Terlilit Hutang Pegawai KPK Curi 1.9 Kg Emas Barbuk Koruptor

Terlilit Hutang Pegawai KPK Curi 1.9 Kg Emas Barbuk Koruptor
Ilustrasi Komisi Pemberantasan Korupsi ( wjtoday/yogaenggar)

Wjtoday, Jakarta - Dewan Pengawas Komisi Pemberantasan Korupsi (KPK) memberhentikan secara tidak hormat pegawai berinisial IGAS karena terbukti mencuri barang bukti berupa emas   kasus korupsi. 

Dewan Pengawas Komisi Pemberantasan Korupsi (KPK) mengungkapkan bahwa pegawai berinisial IGAS mencuri dan menggadaikan barang bukti berupa emas seberat 1.900 gram karena terlilit utang  akibat bisnis yang tidak jelas.

Ketua Dewan Pengawas KPK, Tumpak Hatorangan Panggabean, mengatakan pelanggaran kode etik berat tersebut terjadi pada awal Januari 2020 dan terungkap saat barang bukti hendak dieksekusi pada akhir Juni 2020.

Emas itu merupakan barang rampasan dari terpidana kasus korupsi mantan pejabat Direktorat Jenderal Perimbangan Keuangan Kementerian Keuangan Yaya Purnomo.

"Sebagian daripada barang yang sudah diambil ini dikategorikan sebagai pencurian atau setidaknya penggelapan. Ini digadaikan oleh yang bersangkutan karena yang bersangkutan memerlukan sejumlah dana untuk bayar utang-utangnya. Cukup banyak utangnya karena yang bersangkutan terlibat dalam suatu bisnis tidak jelas," tutur Tumpak dalam jumpa pers di Kantornya, Kamis (8/4).
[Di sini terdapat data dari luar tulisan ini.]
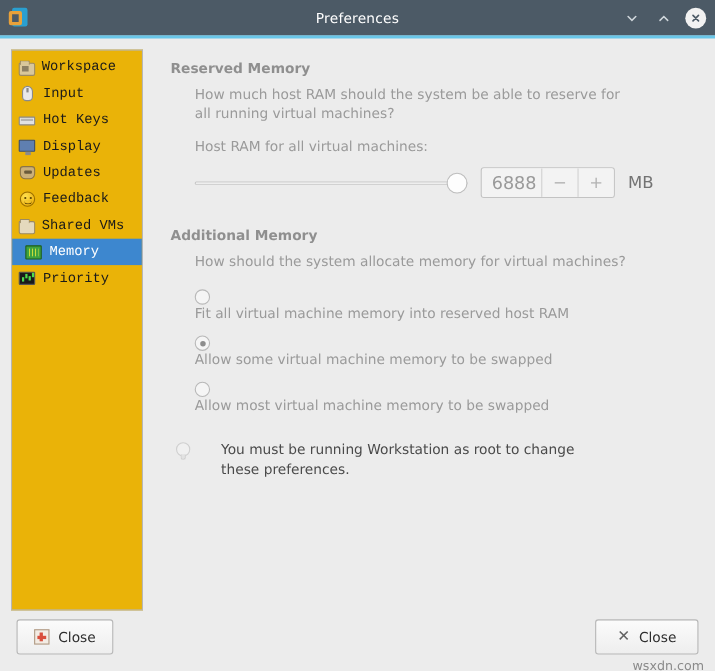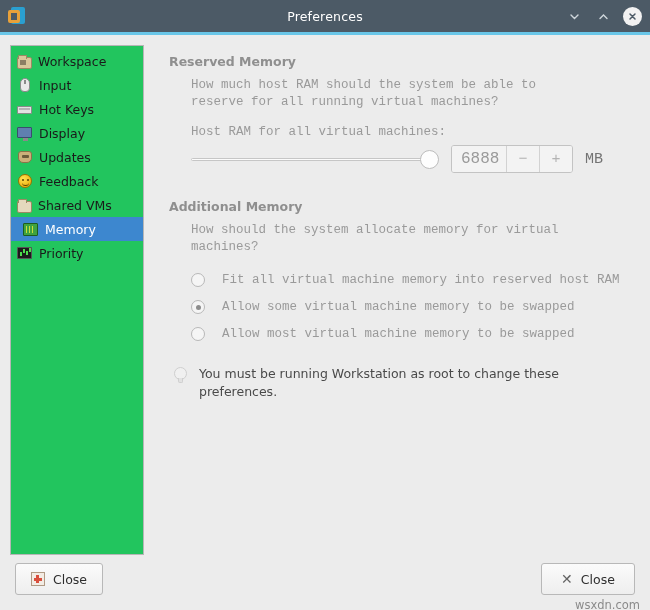"Workspace" #sidebar { background: #22c55e -> #eab308; font-family: none -> Liberation Mono, monospace; width: 134px -> 120px }
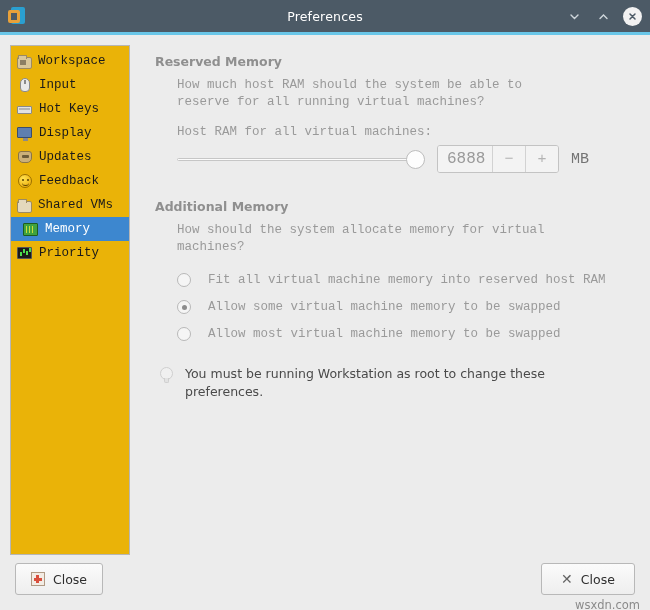"How much host RAM should" .indent { font-family: Liberation Mono, monospace -> none }
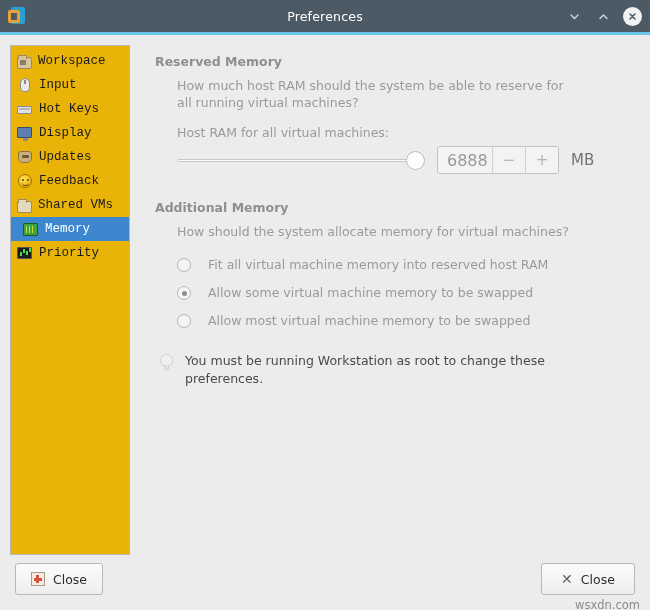"Host RAM for all virtual" .sub-label { margin: 14px 0 6px 0 -> 14px 0 12px 0 }
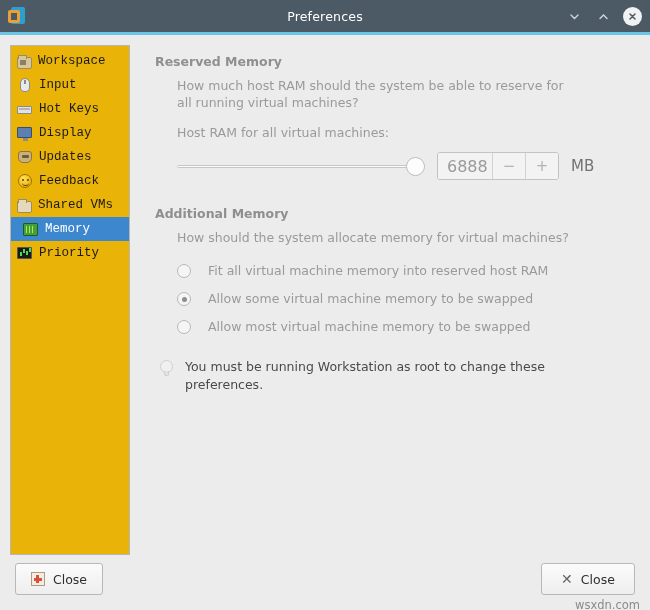"Fit all virtual machine memory" .radio-row { align-items: flex-end -> flex-start; flex-direction: none -> column; gap: 17px -> 0 }
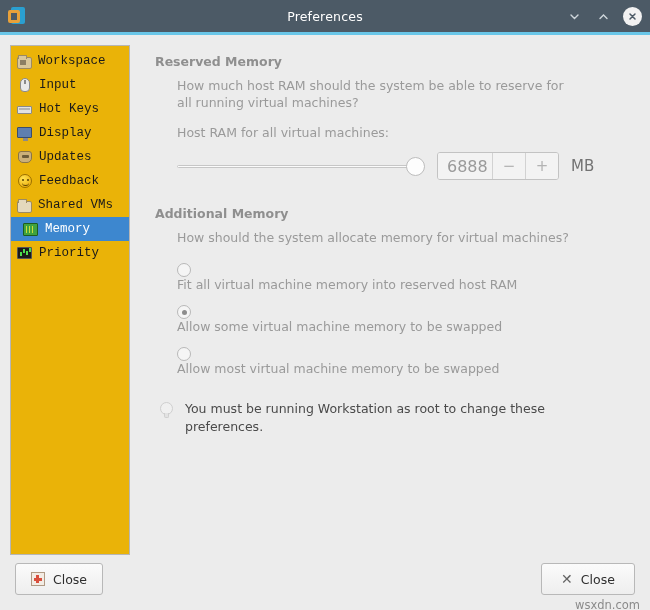"You must be running Workstation" #tip-text { margin-left: none -> 16px }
Ia berujar sebagian emas yang sudah digadaikan oleh pegawai yang bekerja pada Direktorat Pengelolaan Barang Bukti dan Eksekusi (Labuksi) KPK itu mencapai nilai Rp900 juta. IGAS, lanjut Tumpak, sudah berhasil menebus barang bukti tersebut pada kurun Maret 2021.

"Pada akhirnya barang bukti ini sekitar bulan Maret 2021 berhasil ditebus oleh yang bersangkutan dengan cara dia menjual tanah warisan orang tuanya yang ada di Bali," kata Tumpak.

Atas perbuatannya, IGAS dijatuhi hukuman berupa pemberhentian secara tidak hormat. Tumpak menyatakan pertimbangan majelis etik dalam menjatuhkan putusan yakni perbuatan IGAS telah mencoreng citra KPK dan berpotensi merugikan keuangan negara.

Tumpak menambahkan bahwa KPK sudah berkoordinasi dengan pihak kepolisian terkait peristiwa tindak pidana tersebut.